Data records:
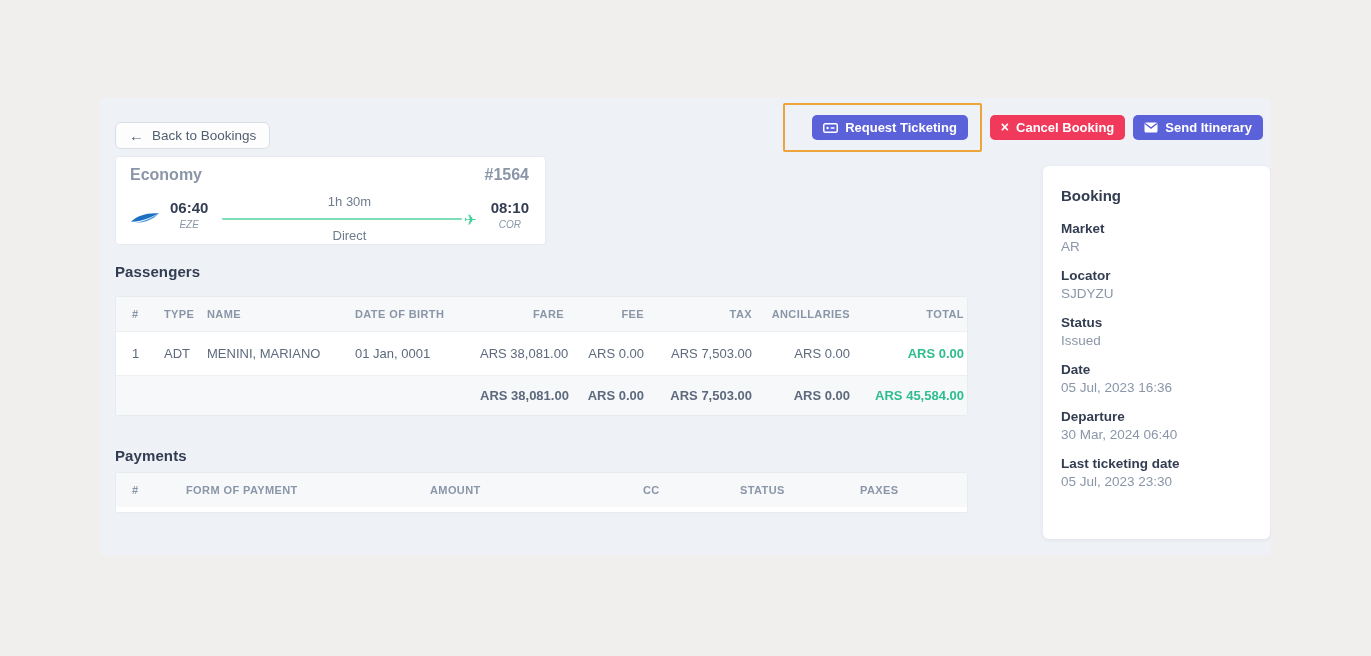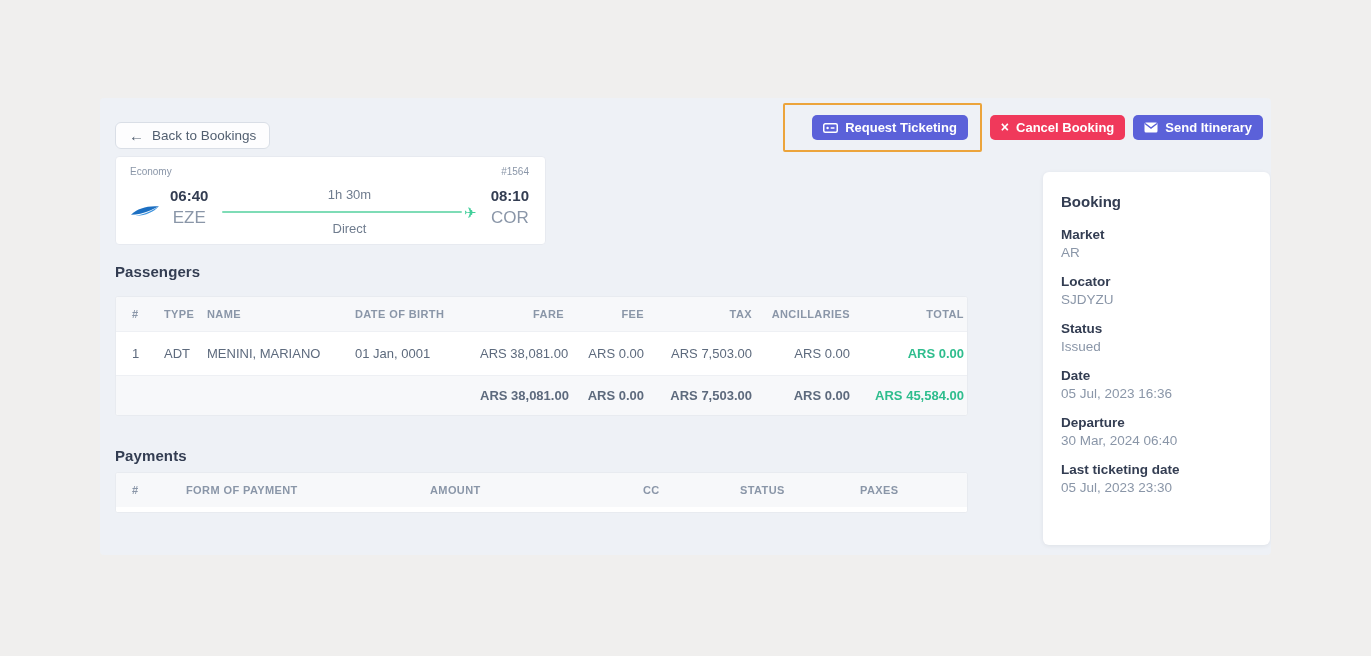--- a/index.html
+++ b/index.html
@@ -66,7 +66,7 @@
     padding: 9px 16px 10px 14px;
   }
   .fc-row1 { display: flex; justify-content: space-between; }
-  .fc-muted { color: #8a96a8; font-size: 10px; }
+  .fc-muted { color: #8a96a8; font-size: 16px; font-weight: bold; }
   .fc-row2 { display: flex; align-items: center; margin-top: 2px; }
   .fc-logo { width: 30px; margin-right: 10px; margin-top: 6px; flex: 0 0 auto; }
   .fc-endpoint { text-align: center; }

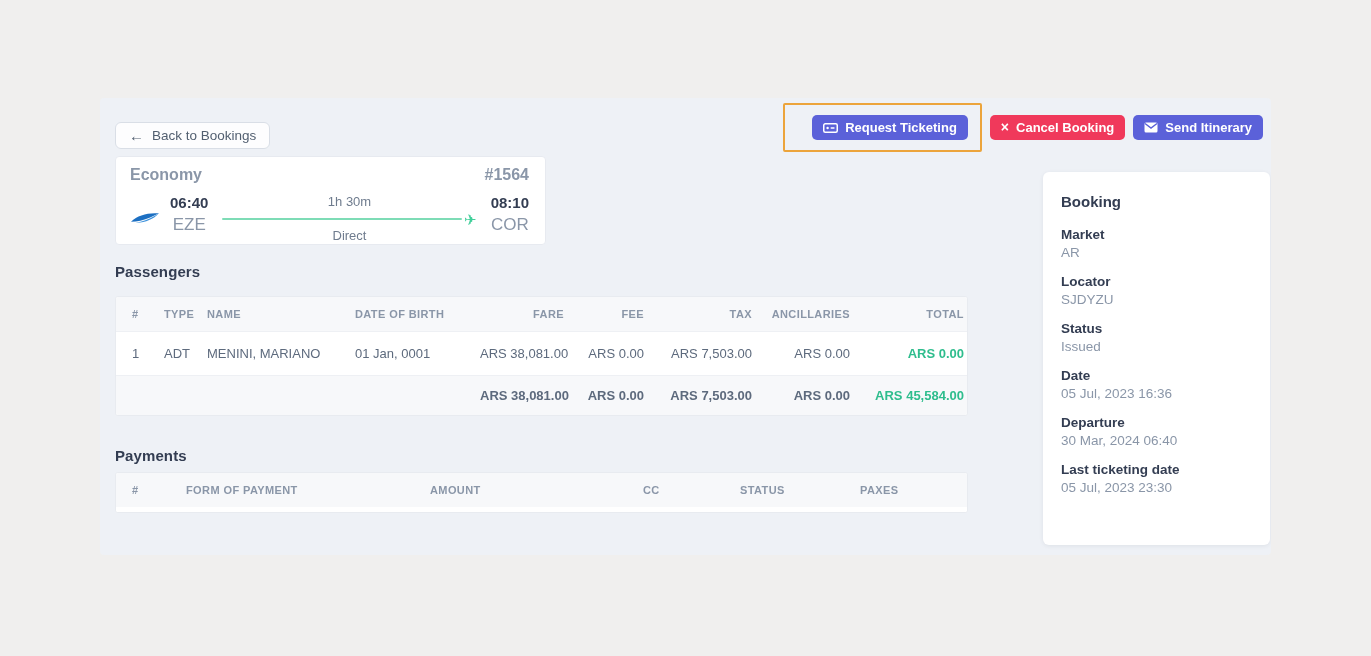--- a/index.html
+++ b/index.html
@@ -96,7 +96,7 @@
 
   
   .booking-card {
-    position: absolute; top: 74px; right: 1px;
+    position: absolute; top: 68px; right: 1px;
     width: 227px; height: 373px;
     background: #ffffff; border-radius: 6px;
     box-shadow: 0 1px 4px rgba(40,50,70,0.08);

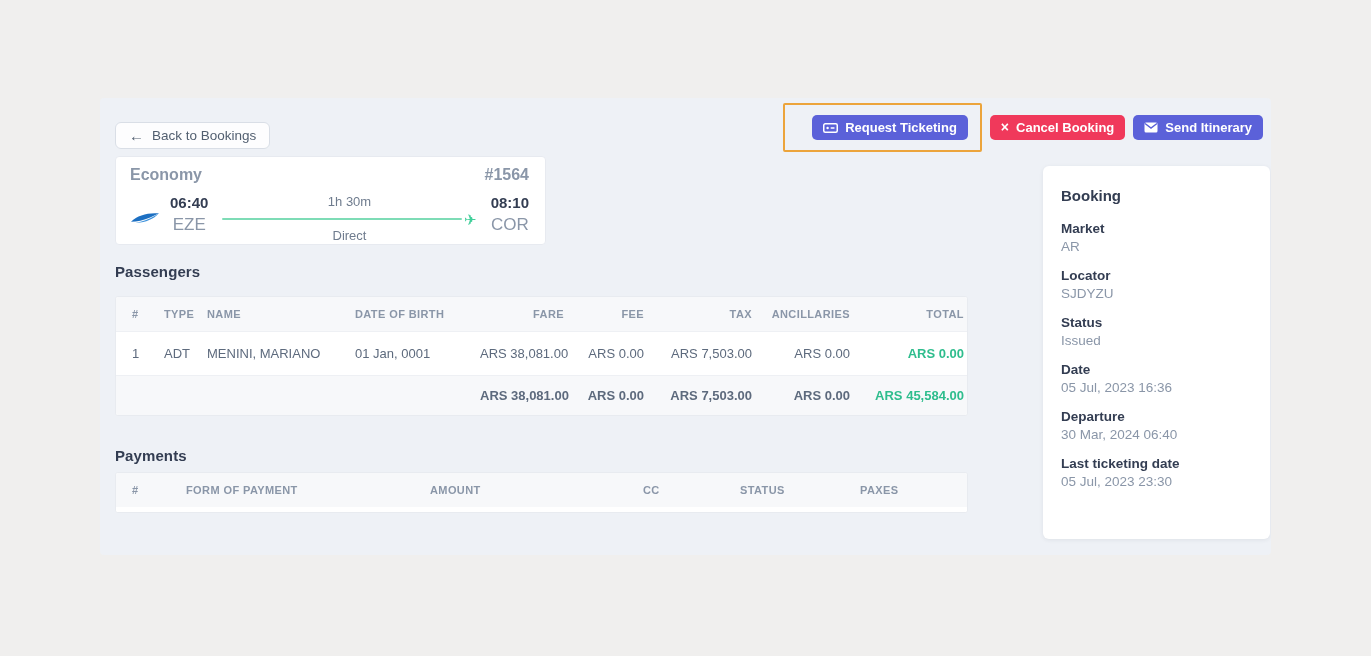--- a/index.html
+++ b/index.html
@@ -71,7 +71,7 @@
   .fc-logo { width: 30px; margin-right: 10px; margin-top: 6px; flex: 0 0 auto; }
   .fc-endpoint { text-align: center; }
   .fc-time { font-size: 15px; font-weight: 700; color: #333d52; line-height: 1.4; }
-  .fc-airport { font-size: 17px; color: #8a96a8; line-height: 1.4; }
+  .fc-airport { font-size: 10px; color: #8a96a8; line-height: 1.4; font-style: italic; }
   .fc-middle { flex: 1; display: flex; flex-direction: column; align-items: center; padding: 0 14px; margin-top: 8px; }
   .fc-duration { font-size: 13px; color: #6f7c8e; margin-bottom: 3px; }
   .fc-lane { position: relative; width: 100%; height: 14px; display: flex; align-items: center; }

**WORK ITEM**. Take the lines from the first line of the entries through the line with "center; margin-top: 2px;", inclusive, and give them again exactly, minus any pictures.

**EXERCISE RESPONSE**.
--- a/index.html
+++ b/index.html
@@ -66,7 +66,7 @@
     padding: 9px 16px 10px 14px;
   }
   .fc-row1 { display: flex; justify-content: space-between; }
-  .fc-muted { color: #8a96a8; font-size: 10px; }
+  .fc-muted { color: #8a96a8; font-size: 16px; font-weight: bold; }
   .fc-row2 { display: flex; align-items: center; margin-top: 2px; }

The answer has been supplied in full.